Ren sibuk berkutat dengan pikirannya sendiri. Namun, suara riuh gosip teman-temannya masih lamat-lamat terdengar. Laksana suara sirine yang tak mungkin dibungkam. Sebelum sebuah kalimat mengambil perhatian Ren seutuhnya. "Dengar tentang hubungan Annelosia dan Nimue menjadi sengat erat berkat pertunangan putra mahkota Annelosia dan Putri kedua Nimue."
"Eh, a-apa?" pertanyaan Ren membuat keempat temannya menatap ia dengan alis bertaut. "Bisa kau ulangi?"
"Oh, kau tertarik dengan pertunangan pangeran mahkota Annelosia dengan Putri kedua Nimue ya?" Fleur berucap dengan mata berbinar. Entah merasa senang untuk hal apa.
Jantung Ren mencelus. Rasanya kabar itu bagai mengentak ketenangan dirinya yang tak tergoyahkan. "Putra mahkota Annelosia, maksudnya Luca Annelo?"
Apolline mengendikkan bahu. "Kurasa iya."
Ren terdiam, tak lagi mengindahkan kegiatan bergosip teman-temannya yang masih terus berlanjut. Tempo detak jantungnya kian meningkat. Perasaanya berubah kalut. Ini tidak benar, bukan? Ya, laki-laki itu pasti mengabarinya saat akan bertunangan, bukan? Ada titik resah yang terbaca dari pancar mata gadis itu. Berbagai spekulasi mendadak bermunculan. Dari spekulasi positif hingga yang paling negatif di antara semuanya. Bergelut dalam pikirannya membuat Ren tanpa sadar menggigiti kuku jemarinya. Ia tak pernah merasa setidak enak ini.
Bagaimana mungkin laki-laki yang tak ada kabar untuknya selama berbulan-bulan itu tiba-tiba sudah bertunangan? Ren berpikir sekali lagi. Dia yang tak memberi kabar selama itu, mana mungkin memberi kabar pertunangannya. Memangnya kau siapa? Gadis itu menggigit bibirnya sebelum beranjak risau. Jemarinya lantas mengutik ponsel dan menemukan nama Vier di kolom terakhir kontaknya. Tak ada riwayat pesan atau panggilan dari nomor itu berbulan-bulan lamanya.

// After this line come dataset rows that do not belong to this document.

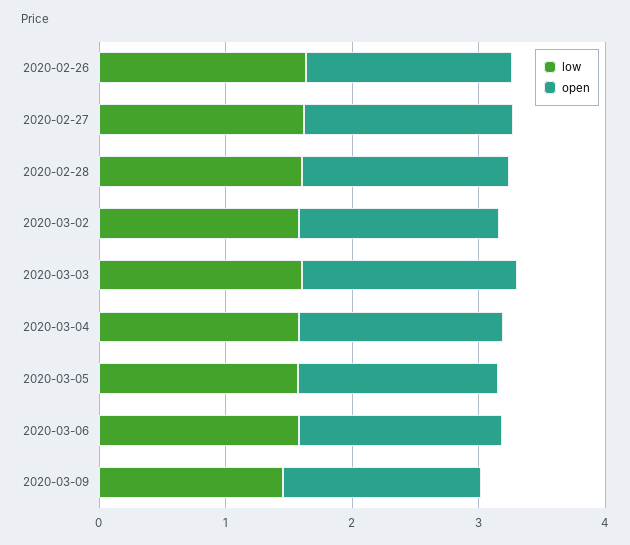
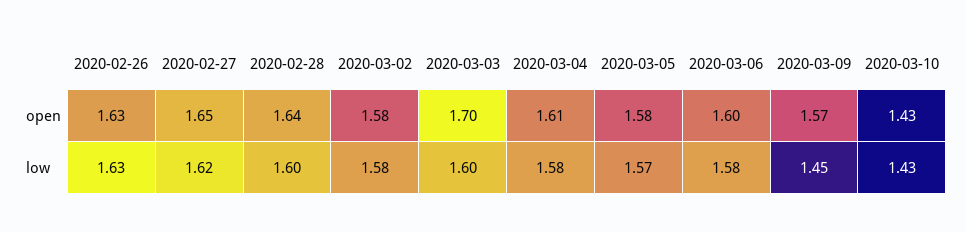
open, 2020-03-10: none -> 1.43
low, 2020-03-10: none -> 1.43

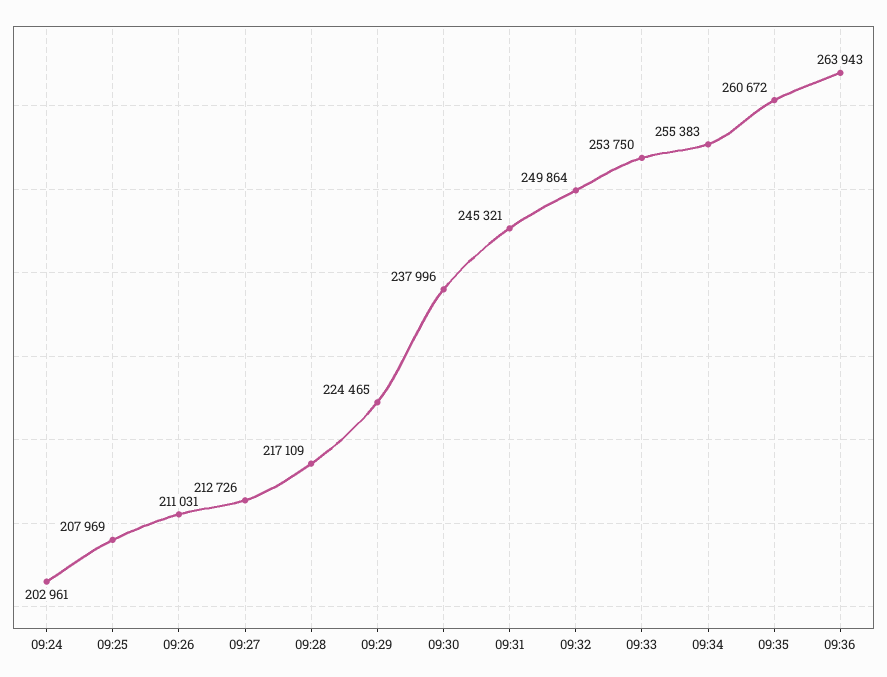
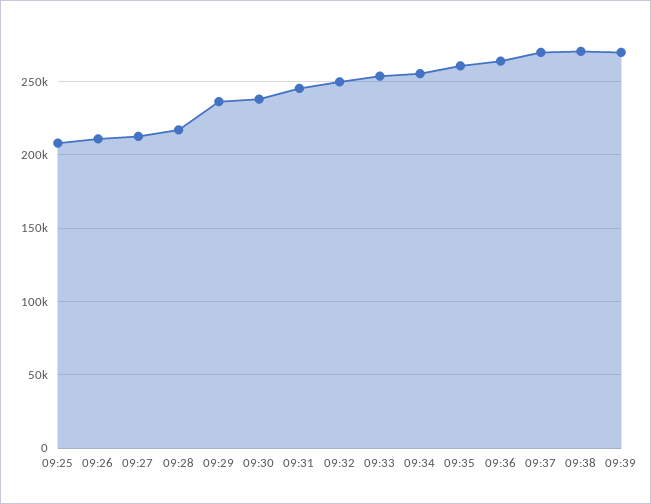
09:24: 202961 -> none
09:29: 224465 -> 235000
09:37: none -> 270000
09:38: none -> 270000
09:39: none -> 270000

Ren akhirnya menekan tombol panggil setelah menimbang-nimbang cukup lama. Namun, tak ada jawaban sejauh lima panggilan darinya. Wajah Ren mengkerut. Ia merasa ada yang aneh dengan gejolak di dadanya. Rasanya sesak dan tidak nyaman. Sampai-sampai mengundang air matanya untuk berkerumun di pelupuk. Namun, dering ponselnya, membuat Ren kembali teralihkan. Satu pesan masuk dari nomor yang berusaha ia hubungi.
Balasan dari Vier membuat Ren menghela napasnya panjang. Setidaknya laki-laki itu tak seutuhnya mengabaikan panggilan kawan lama.
Tetapi, Ren tak akan menduga bahwa tak ada panggilan dari Vier sampai dirinya tiba di pelabuhan Nimue.
Amorist part 2: Memory of Apple Caramel
Pelabuhan Nimue tampak sangat ramai. Bahkan Ren rasa lebih padat dari pelabuhan-pelabuhan yang pernah ia kunjungi. Ansel bilang, ada festival kembang api dan culinary fest selama seminggu. Tak heran negara dengan pemasukan terbesar dari pelabuhan seperti Nimue mendadak ramai. Nimue termasuk negara kenamaan yang maju di daratan Topaz. Tak ayal, festival macam pesta kembang api dan kuliner membuat orang-orang dari negeri seberang--bahkan benua seberang--berbondong-bondong menghadirinya.
Pantas saja, partalian hubungan antara Nimue dan Annelosia menarik perhatian orang banyak. Negara dengan kekuatan militer terkuat seperti Annelosia berhubungan erat dengan negara kaya yang maju seperti Nimue. Rasanya-rasanya seperti terikatnya hubungan antara ksatria hebat dan putri yang anggun. Sangat cocok. Seperti kisah dalam dongeng-dongeng.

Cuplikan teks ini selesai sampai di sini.